Figure 5. Relative expression of SLC7A1 in response to overexpression of miR-124-3p, miR-23b-3p or miR-124-3p + miR-23b-3p. SLC7A1 expression levels in (A) HaCaT, C-33A and CaSki cells without transfection; (B) C-33A and (C) CaSki cells transfected with 100 nM of miR-124-3p, miR-23b-3p or miR-124-3p + miR-23b-3p mimetic for 24 h. SLC7A1 mRNA expression was normalized to GAPDH mRNA and calculated by the 2−ΔΔCq method. Data are presented as mean ± SD. Statistical significance was determined by Welch's ANOVA (Games-Howell test) *P<0.05; **P<0.001; ***P<0.0001; ****P<0.00001. SLC7A1, cationic amino acid transporter 1; miR, microRNA.

SGK1 expression levels were significantly increased in CaSki (*P<0.05) and C-33A cells (**P<0.001) compared with that in HaCaT cells (Fig. 6A), and increased SGK1 expression was observed in C-33A cells compared with CaSki (**P<0.001; Fig. 6A). Overexpression of miR-124-3p was associated with significantly decreased SGK1 mRNA levels in C-33A cells (*P<0.05) but not in CaSki cells compared with scrambled (Fig. 6B and C).

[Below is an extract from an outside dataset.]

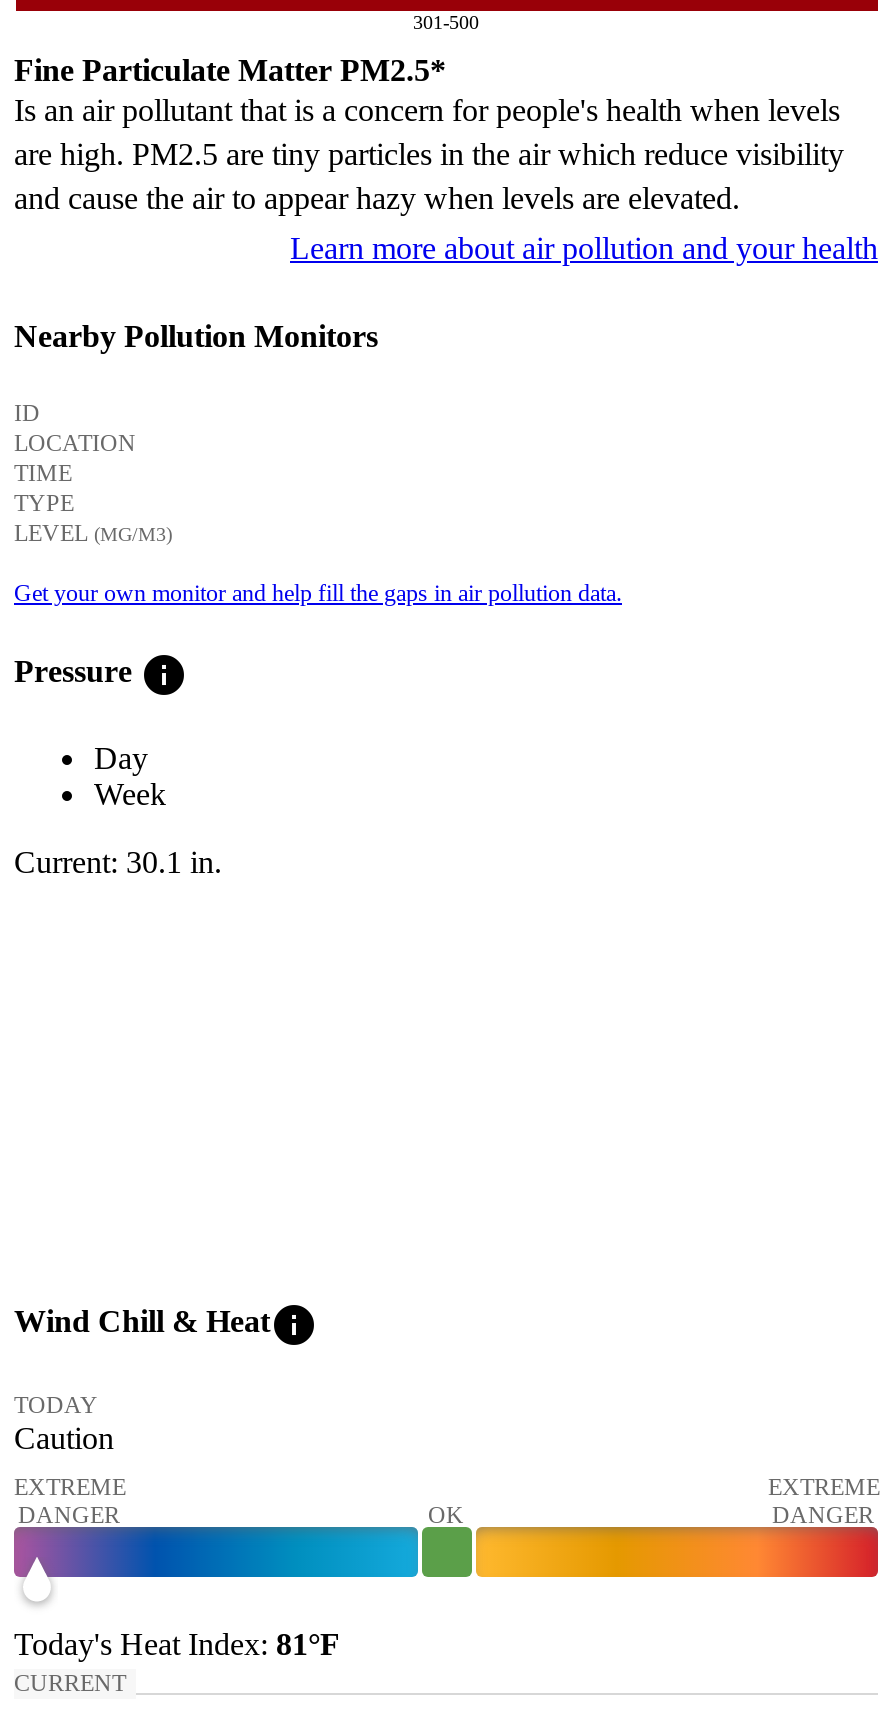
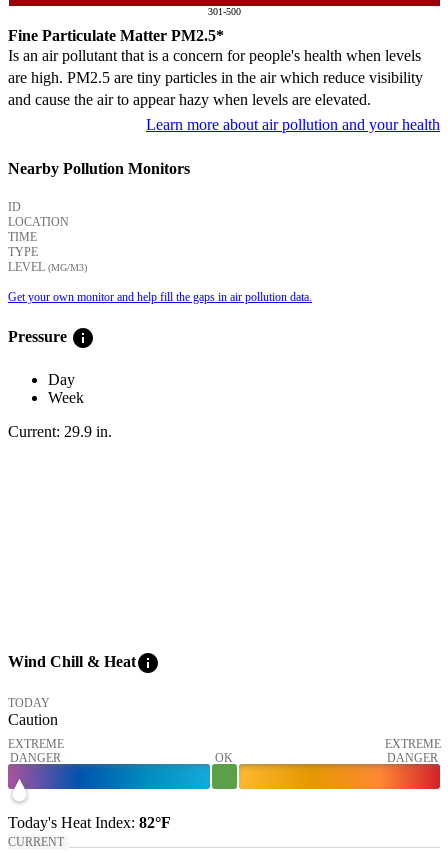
- Current: 30.1 in.
+ Current: 29.9 in.

- Today's Heat Index: 81°F
+ Today's Heat Index: 82°F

Figure 6. Relative expression of SGK1 mRNA. SGK1 mRNA levels in (A) untransfected C-33A and CaSki cells compared with HaCaT cells and in (B) C-33A and (C) CaSki cells transfected with 100 nM of miR-124-3p mimetic for 24 h. SGK1 mRNA expression was normalized to GAPDH mRNA and calculated by the 2−ΔΔCq method. Data are presented as mean ± SD. Statistical significance was determined using unpaired Student's t-test or Welch's ANOVA (Games-Howell test). *P<0.05; **P<0.001. SGK1, serum- and glucocorticoid-induced kinase 1 miR, microRNA.

The mRNA levels of HMGB2 were significantly increased in C-33A (***P<0.0001) and CaSki (**P<0.001) cells compared with HaCaT cells (Fig. 7A) and the protein expression levels were also significantly increased in C-33A and CaSki cells (***P<0.0001 and **P<0.001, respectively) compared with HaCaT cells (Fig. 7B). In C-33A and CaSki cells, overexpression of miR-23b-3p resulted in decreased expression levels of HMGB2 mRNA (****P<0.00001 and *P<0.05, respectively; Fig. 7C and D) and this effect is reproduced at the protein level in C-33A and CaSki cells (**P<0.001 and *P<0.05, respectively; Fig. 7E and F).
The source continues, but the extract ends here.